**Data records:**
##############################

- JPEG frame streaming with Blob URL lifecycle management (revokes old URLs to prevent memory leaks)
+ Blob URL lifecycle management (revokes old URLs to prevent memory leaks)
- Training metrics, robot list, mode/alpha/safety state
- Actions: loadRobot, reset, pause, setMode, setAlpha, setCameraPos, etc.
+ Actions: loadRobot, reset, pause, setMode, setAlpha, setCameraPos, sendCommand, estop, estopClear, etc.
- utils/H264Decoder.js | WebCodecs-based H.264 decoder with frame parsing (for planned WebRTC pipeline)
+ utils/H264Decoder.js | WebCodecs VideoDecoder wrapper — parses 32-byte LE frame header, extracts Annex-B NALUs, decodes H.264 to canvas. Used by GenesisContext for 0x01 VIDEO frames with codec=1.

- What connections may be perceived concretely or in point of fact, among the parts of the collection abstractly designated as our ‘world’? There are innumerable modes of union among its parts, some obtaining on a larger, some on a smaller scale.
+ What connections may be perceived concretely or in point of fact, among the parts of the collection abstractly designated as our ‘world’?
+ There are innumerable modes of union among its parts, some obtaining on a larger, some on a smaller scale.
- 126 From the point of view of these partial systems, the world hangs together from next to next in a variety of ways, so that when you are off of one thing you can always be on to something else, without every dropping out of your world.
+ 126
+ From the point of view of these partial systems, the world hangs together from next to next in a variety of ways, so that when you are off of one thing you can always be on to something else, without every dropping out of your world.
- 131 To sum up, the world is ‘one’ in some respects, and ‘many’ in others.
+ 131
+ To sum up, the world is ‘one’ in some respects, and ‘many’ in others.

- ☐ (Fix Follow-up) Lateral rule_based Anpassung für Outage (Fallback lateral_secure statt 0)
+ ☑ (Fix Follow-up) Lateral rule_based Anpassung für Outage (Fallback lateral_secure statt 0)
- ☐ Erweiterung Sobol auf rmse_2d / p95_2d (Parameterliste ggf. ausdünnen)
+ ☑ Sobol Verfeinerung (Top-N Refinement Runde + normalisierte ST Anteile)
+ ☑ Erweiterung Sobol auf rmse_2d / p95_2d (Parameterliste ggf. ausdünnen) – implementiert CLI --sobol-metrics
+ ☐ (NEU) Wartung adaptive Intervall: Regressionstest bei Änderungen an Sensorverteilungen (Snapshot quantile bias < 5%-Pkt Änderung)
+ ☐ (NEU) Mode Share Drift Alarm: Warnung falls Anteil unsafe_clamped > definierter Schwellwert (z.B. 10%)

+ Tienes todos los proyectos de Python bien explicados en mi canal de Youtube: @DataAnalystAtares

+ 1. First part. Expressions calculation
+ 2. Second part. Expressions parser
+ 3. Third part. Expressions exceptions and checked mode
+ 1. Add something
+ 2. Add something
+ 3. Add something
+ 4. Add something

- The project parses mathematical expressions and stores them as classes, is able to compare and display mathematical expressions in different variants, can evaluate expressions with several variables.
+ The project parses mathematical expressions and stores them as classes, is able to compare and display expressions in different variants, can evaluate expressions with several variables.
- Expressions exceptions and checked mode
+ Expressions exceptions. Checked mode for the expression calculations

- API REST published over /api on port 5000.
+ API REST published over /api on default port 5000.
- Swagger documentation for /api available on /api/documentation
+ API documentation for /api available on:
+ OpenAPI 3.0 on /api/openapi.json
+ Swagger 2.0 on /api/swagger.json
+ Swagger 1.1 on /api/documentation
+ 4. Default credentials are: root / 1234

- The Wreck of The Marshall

##############################

**Requirement:** Copy out the line holding "API documentation for" along with all lines after it through the end of the entries, exactly and only these.

**Response to this exercise:**
+ API documentation for /api available on:
+ OpenAPI 3.0 on /api/openapi.json
+ Swagger 2.0 on /api/swagger.json
+ Swagger 1.1 on /api/documentation
+ 4. Default credentials are: root / 1234

- The Wreck of The Marshall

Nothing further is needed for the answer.